Free DMARC checker

Is your email protected from spoofing?

DMARC tells inboxes what to do with email that pretends to be you. Check any domain and see, in plain English, whether it's actually turned on.

What this check actually looks at

This tool looks up the TXT record at _dmarc.yourdomain.com — the standard location every mailbox provider checks before deciding what to do with mail claiming to be from your domain. If nothing is published there, your domain has no spoofing policy at all, which is the single most common finding on domains that have never been checked.

When a record exists, we read the p= tag (the policy), whether a report address is set, and whether subdomains are covered separately. Each of those maps to a real, practical answer: are you protected, are you watching, and is anything about to catch you off guard.

DMARC doesn't work alone — it enforces alignment with SPF and DKIM. A domain can have a perfect DMARC record and still be exposed if SPF or DKIM underneath it is broken, so it's worth running our SPF checker and DKIM checker on the same domain.

Common questions

What is DMARC?+

DMARC (Domain-based Message Authentication, Reporting and Conformance) is a DNS record that tells email providers what to do with messages that fail to prove they really came from your domain — block them, send them to spam, or let them through and just report on it.

Why does my domain need a DMARC record?+

Without one, anyone can send email that appears to come from your domain — a classic move in phishing and invoice-fraud scams. A DMARC record with a strong policy stops that mail from reaching inboxes, and protects your brand and your customers.

What's the difference between none, quarantine, and reject?+

"none" only monitors and reports — it changes nothing. "quarantine" sends failing mail to spam. "reject" blocks it outright.

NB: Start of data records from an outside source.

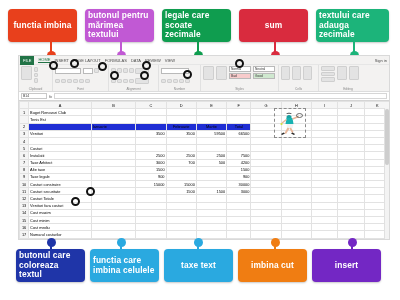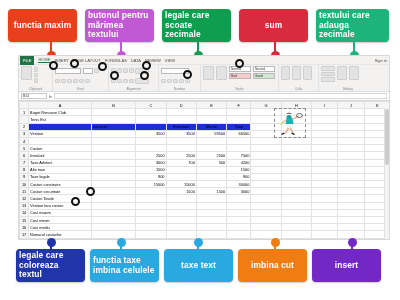--- a/index.html
+++ b/index.html
@@ -193,21 +193,21 @@
     border:2.1px solid #111;
     background:transparent;
   }
 </style>
 </head>
 <body>
 
 <div>
 
   <div class="callout top" style="left:8px;width:69px;background:#e8401c;">
-    <span>functia maxim</span>
+    <span>functia imbina</span>
   </div>
   <div class="stem" style="left:50px;top:42px;height:11px;color:#e8401c;"></div>
   <div class="dot" style="left:47px;top:51px;color:#e8401c;"></div>
 
   <div class="callout top" style="left:85px;width:69px;background:#c159d4;">
     <span>butonul pentru mărimea textului</span>
   </div>
   <div class="stem" style="left:120px;top:42px;height:11px;color:#c159d4;"></div>
   <div class="dot" style="left:117px;top:51px;color:#c159d4;"></div>
 
@@ -672,27 +672,27 @@
   <div class="marker" style="left:183px;top:70px;width:9px;height:9px;"></div>
   <div class="marker" style="left:235px;top:59px;width:9px;height:9px;"></div>
   <div class="marker" style="left:86px;top:187px;width:9px;height:9px;"></div>
   <div class="marker" style="left:71px;top:197px;width:9px;height:9px;"></div>
 </div>
 
 <div>
   <div class="dot" style="left:47px;top:238px;color:#1f35a8;"></div>
   <div class="stem" style="left:50px;top:242px;height:9px;color:#1f35a8;"></div>
   <div class="callout bot" style="left:16px;width:69px;background:#1f35a8;">
-    <span>legale care coloreaza textul</span>
+    <span>butonul care coloreaza textul</span>
   </div>
 
   <div class="dot" style="left:117px;top:238px;color:#2aa9e0;"></div>
   <div class="stem" style="left:120px;top:242px;height:9px;color:#2aa9e0;"></div>
   <div class="callout bot" style="left:90px;width:69px;background:#2aa9e0;">
-    <span>functia taxe imbina celulele</span>
+    <span>functia care imbina celulele</span>
   </div>
 
   <div class="dot" style="left:194px;top:238px;color:#2aa9e0;"></div>
   <div class="stem" style="left:197px;top:242px;height:9px;color:#2aa9e0;"></div>
   <div class="callout bot" style="left:164px;width:69px;background:#2aa9e0;">
     <span>taxe text</span>
   </div>
 
   <div class="dot" style="left:271px;top:238px;color:#f07d12;"></div>
   <div class="stem" style="left:274px;top:242px;height:9px;color:#f07d12;"></div>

Most domains should work toward reject, but a sudden jump can break legitimate mail that isn't authenticated yet, so a gradual move (none → quarantine → reject) is safer.

I have a DMARC record but no rua= address. Is that a problem?+

Yes — without an aggregate report address, you have no visibility into who is sending email as your domain, including services you may have forgotten about (old marketing tools, ex-employee accounts, or actual attackers). Adding a rua= address costs nothing and gives you that visibility.

Does DMARC alone stop spoofing?+

DMARC relies on SPF and/or DKIM passing and being aligned with your domain. If neither is set up correctly, DMARC has nothing to enforce. Check your SPF and DKIM records too — this tool only checks the DMARC layer.